Project Grace. Some hear that term and imagine an exciting evolution of Wilmington’s downtown area – bringing together cultural attractions – such as the Cape Fear Museum, shopping, the library, affordable housing in a market that desperately needs it. Done properly, it could turn downtown into a more of a destination for locals and tourists.
Those opposed to the project worry about the loss of two historically valuable buildings and the environmental impact of demolition and construction. They criticize the economics of tearing down a building owned outright by the county - so the county can then pay to build another one.
Project Grace encompasses an entire city block in downtown Wilmington. The buildings in question are owned by New Hanover County. On this edition of CoastLine, we find out why some say the process hasn’t been as transparent as they’d like it to be – though the county says every single public comment goes in the record and straight to the Board of Commissioners – who will ultimately decide whether to move it forward. We also attempt to separate hyperbole from fact.

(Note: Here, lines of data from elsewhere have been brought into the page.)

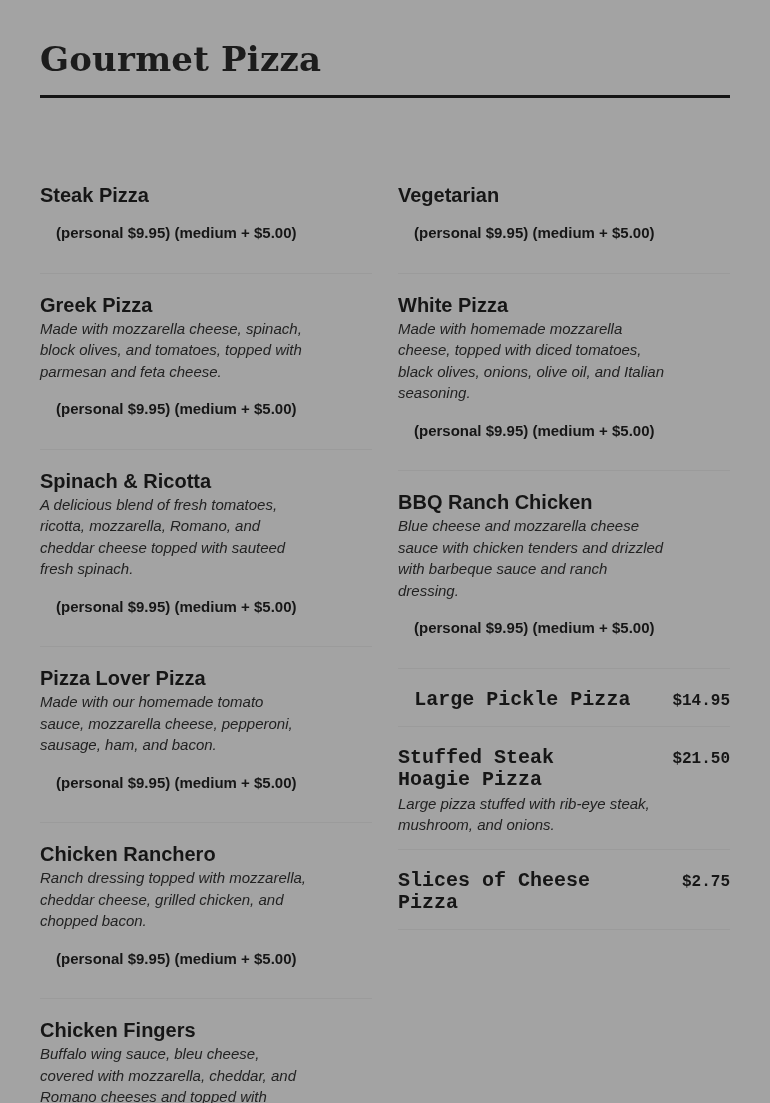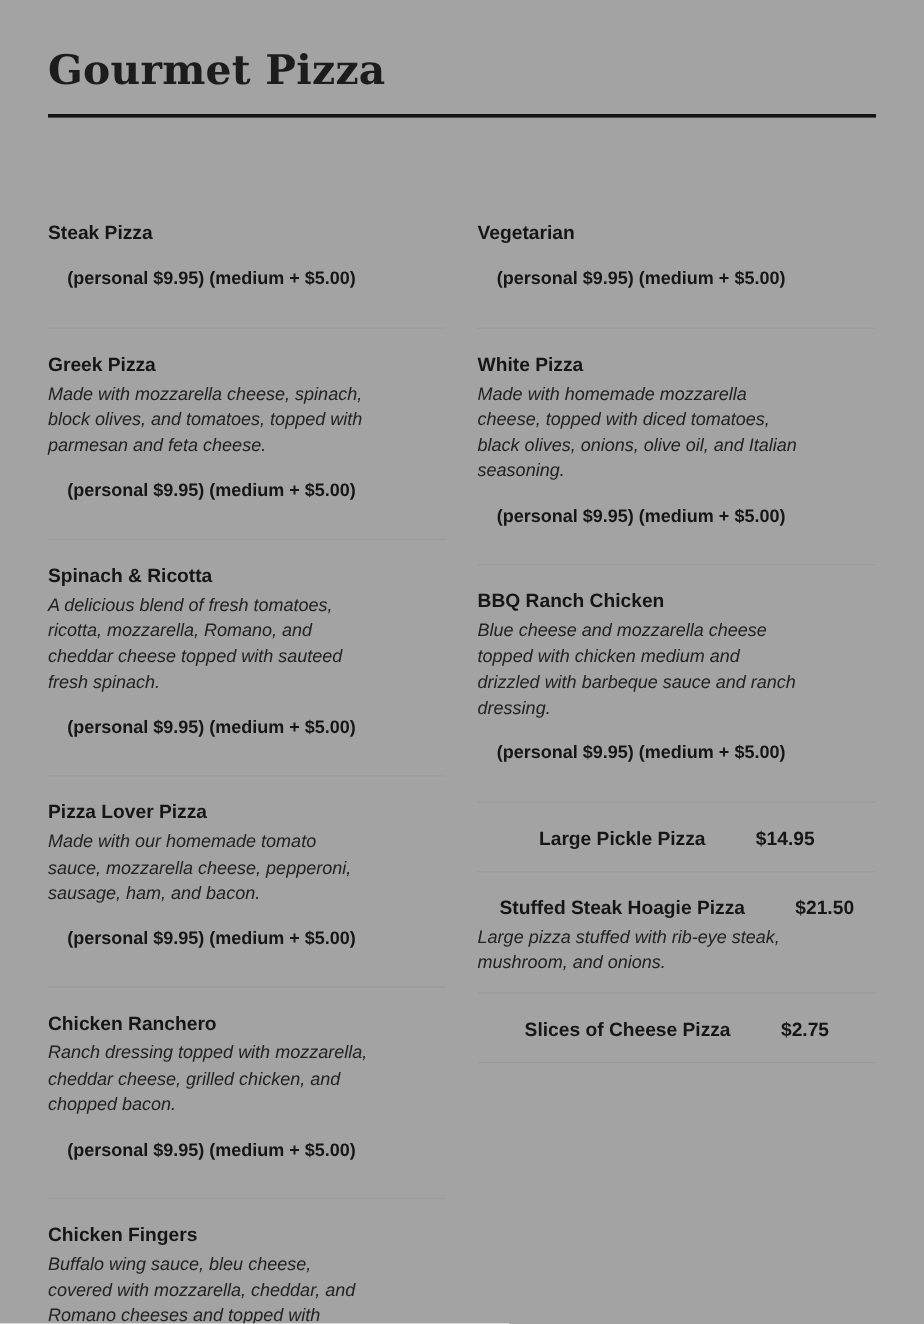"Steak Pizza" .item-name { font-size: 16px -> 20px }
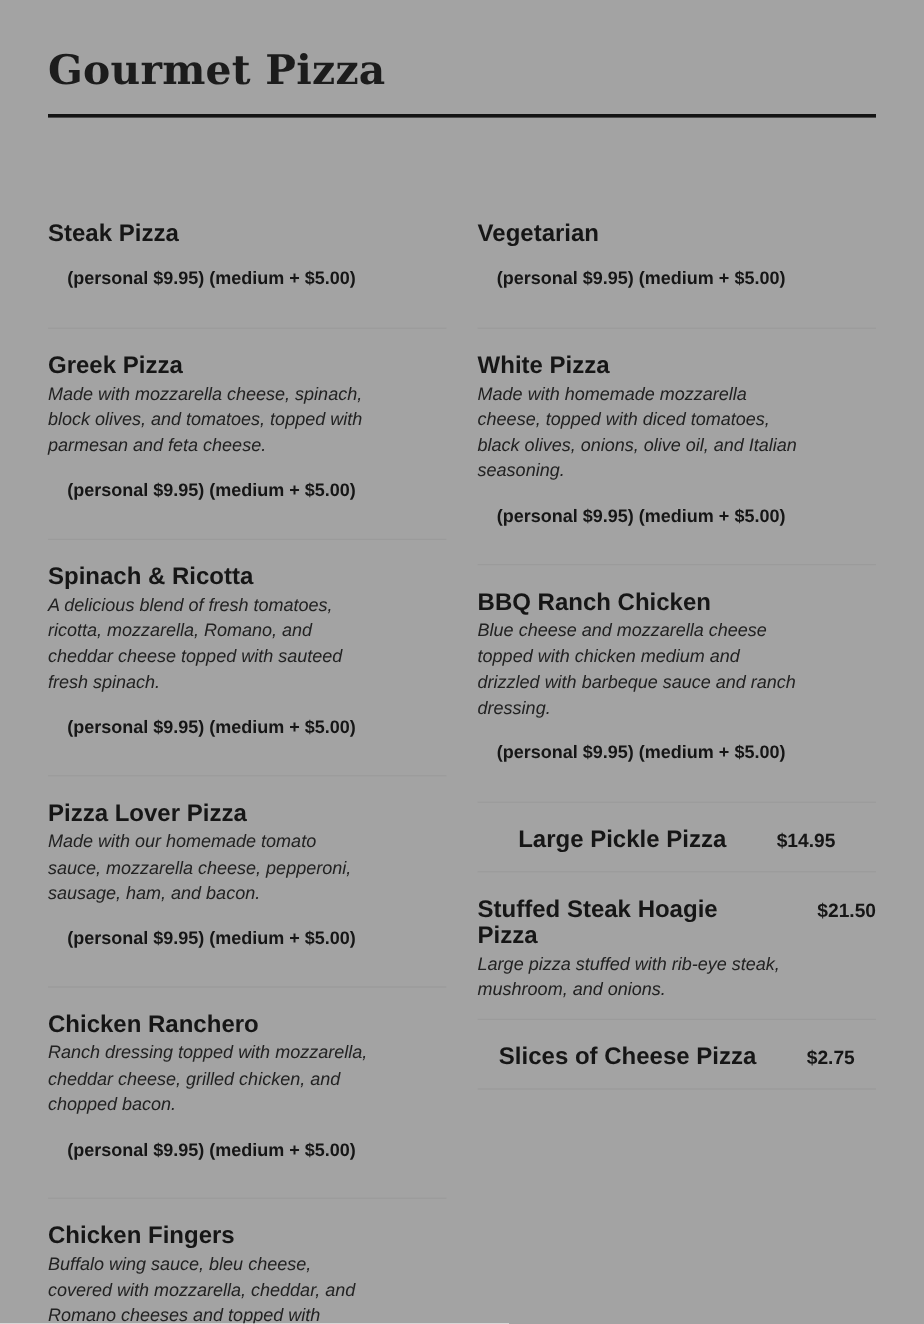"Blue cheese and mozzarella cheese" p.item-desc { text: topped with chicken medium -> sauce with chicken tenders }
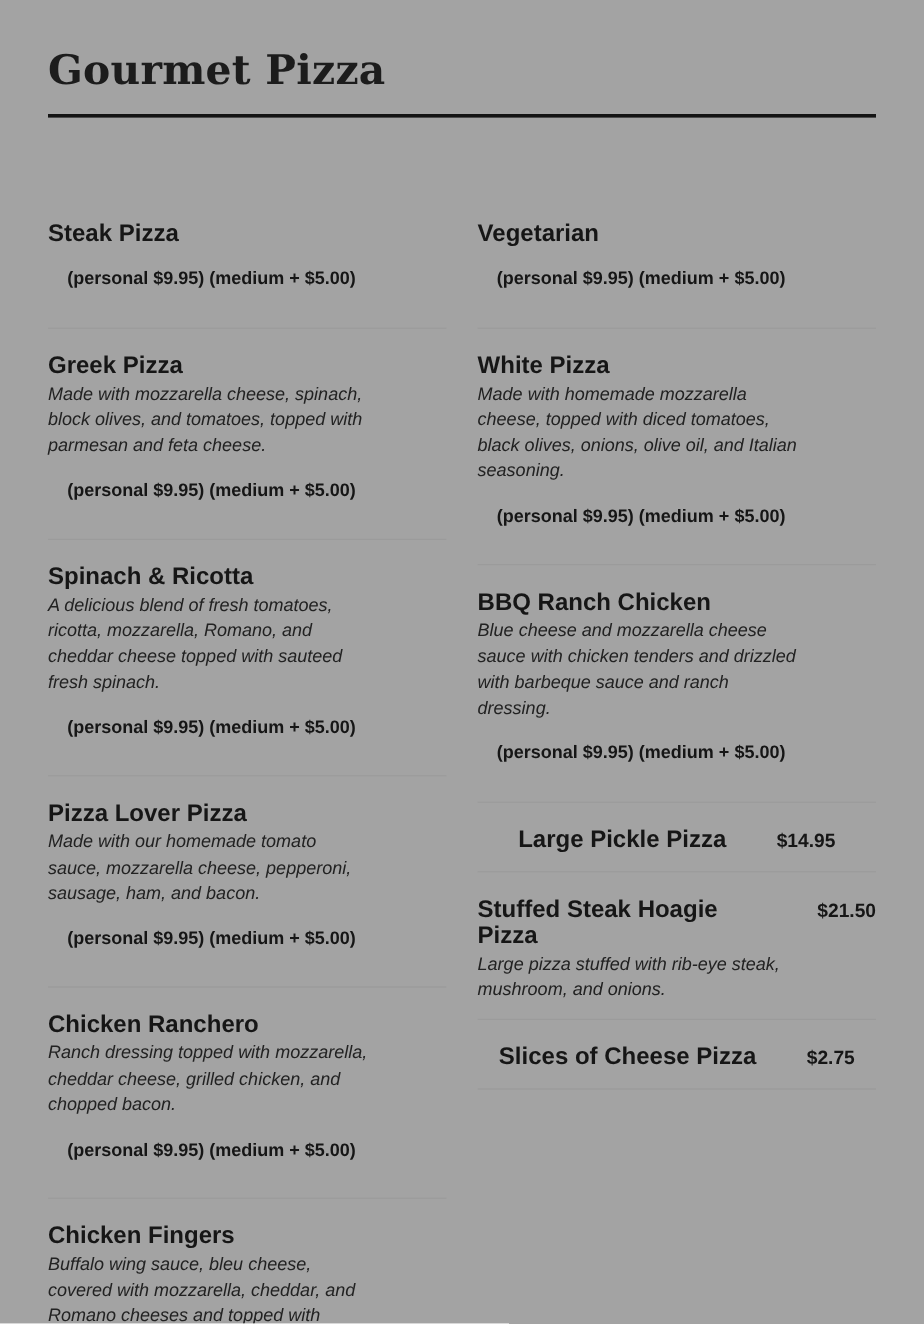"Large Pickle Pizza" .item-head { font-family: none -> Liberation Mono, monospace; justify-content: center -> flex-end }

New Hanover County Commissioners will vote on whether to move forward with the negotiation process on Monday, April 1st at the Board meeting -- which gets underway at 4 PM at the New Hanover County Historic Courthouse.
There are no public hearings scheduled for the project.
Jennifer Rigby is Strategy and Policy Coordinator for New Hanover County.
Glenn Harbeck is Director of Planning, Development and Transportation for the City of Wilmington.
Beth Rutledge is Executive Director of Historic Wilmington Foundation.
Project Grace Frequently Asked Questions -- New Hanover County:
Emails from listeners we couldn't get to during the on-air discussion:
If this is such a “great” project in the county’s view, how do the dollars line up? Is it going to cost the taxpayers or is it going to pay for itself in the long run?
I am in favor of a new state-of-the-art downtown public library, whether by renovation or complete "do-over".
However, I am NOT in favor of moving the Cape Fear Museum. In fact, that museum should be expanded to include new Art and Information about the 1898 "coup d'etat".